** Stored data **

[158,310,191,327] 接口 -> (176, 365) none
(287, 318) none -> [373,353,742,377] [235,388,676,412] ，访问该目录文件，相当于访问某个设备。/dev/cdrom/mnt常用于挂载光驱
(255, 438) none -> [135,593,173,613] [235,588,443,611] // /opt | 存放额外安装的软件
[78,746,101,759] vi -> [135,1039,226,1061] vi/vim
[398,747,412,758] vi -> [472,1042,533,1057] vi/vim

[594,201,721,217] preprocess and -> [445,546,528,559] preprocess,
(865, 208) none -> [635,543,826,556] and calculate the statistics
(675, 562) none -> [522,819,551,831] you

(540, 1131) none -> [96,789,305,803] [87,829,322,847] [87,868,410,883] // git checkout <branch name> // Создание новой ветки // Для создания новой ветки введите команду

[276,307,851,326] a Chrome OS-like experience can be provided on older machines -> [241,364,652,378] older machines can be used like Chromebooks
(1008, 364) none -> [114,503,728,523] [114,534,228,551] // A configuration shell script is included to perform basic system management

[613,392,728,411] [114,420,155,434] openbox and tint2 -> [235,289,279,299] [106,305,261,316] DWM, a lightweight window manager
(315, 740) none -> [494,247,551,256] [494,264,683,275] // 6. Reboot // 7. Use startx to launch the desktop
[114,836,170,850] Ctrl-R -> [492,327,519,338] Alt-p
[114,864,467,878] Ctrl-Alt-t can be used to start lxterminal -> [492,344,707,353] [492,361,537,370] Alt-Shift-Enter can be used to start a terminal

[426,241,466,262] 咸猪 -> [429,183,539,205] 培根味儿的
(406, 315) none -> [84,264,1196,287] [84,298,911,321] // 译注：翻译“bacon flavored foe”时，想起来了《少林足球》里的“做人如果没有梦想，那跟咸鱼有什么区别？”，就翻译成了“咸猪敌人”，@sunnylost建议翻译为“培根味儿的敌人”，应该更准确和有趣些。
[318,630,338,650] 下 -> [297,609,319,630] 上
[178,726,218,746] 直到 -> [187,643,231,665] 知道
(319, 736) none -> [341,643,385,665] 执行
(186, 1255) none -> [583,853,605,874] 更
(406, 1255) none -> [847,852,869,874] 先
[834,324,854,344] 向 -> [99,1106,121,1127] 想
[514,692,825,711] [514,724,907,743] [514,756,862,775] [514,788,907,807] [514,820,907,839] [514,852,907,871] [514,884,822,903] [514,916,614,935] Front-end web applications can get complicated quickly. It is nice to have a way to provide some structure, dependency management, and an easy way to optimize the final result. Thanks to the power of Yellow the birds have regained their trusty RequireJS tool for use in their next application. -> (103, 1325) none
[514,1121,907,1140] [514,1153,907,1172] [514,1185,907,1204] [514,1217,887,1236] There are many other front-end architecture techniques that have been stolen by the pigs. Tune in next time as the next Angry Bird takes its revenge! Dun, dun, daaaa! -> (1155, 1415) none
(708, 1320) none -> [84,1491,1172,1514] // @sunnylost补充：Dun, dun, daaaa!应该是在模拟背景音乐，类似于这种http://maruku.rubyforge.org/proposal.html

** Required action **
Starting from the line with "(406, 1255) none -> [847,852,869,874] 先", write out every remaining line of the data above exactly, the final line included, and nothing before it.

** Answer section **
(406, 1255) none -> [847,852,869,874] 先
[834,324,854,344] 向 -> [99,1106,121,1127] 想
[514,692,825,711] [514,724,907,743] [514,756,862,775] [514,788,907,807] [514,820,907,839] [514,852,907,871] [514,884,822,903] [514,916,614,935] Front-end web applications can get complicated quickly. It is nice to have a way to provide some structure, dependency management, and an easy way to optimize the final result. Thanks to the power of Yellow the birds have regained their trusty RequireJS tool for use in their next application. -> (103, 1325) none
[514,1121,907,1140] [514,1153,907,1172] [514,1185,907,1204] [514,1217,887,1236] There are many other front-end architecture techniques that have been stolen by the pigs. Tune in next time as the next Angry Bird takes its revenge! Dun, dun, daaaa! -> (1155, 1415) none
(708, 1320) none -> [84,1491,1172,1514] // @sunnylost补充：Dun, dun, daaaa!应该是在模拟背景音乐，类似于这种http://maruku.rubyforge.org/proposal.html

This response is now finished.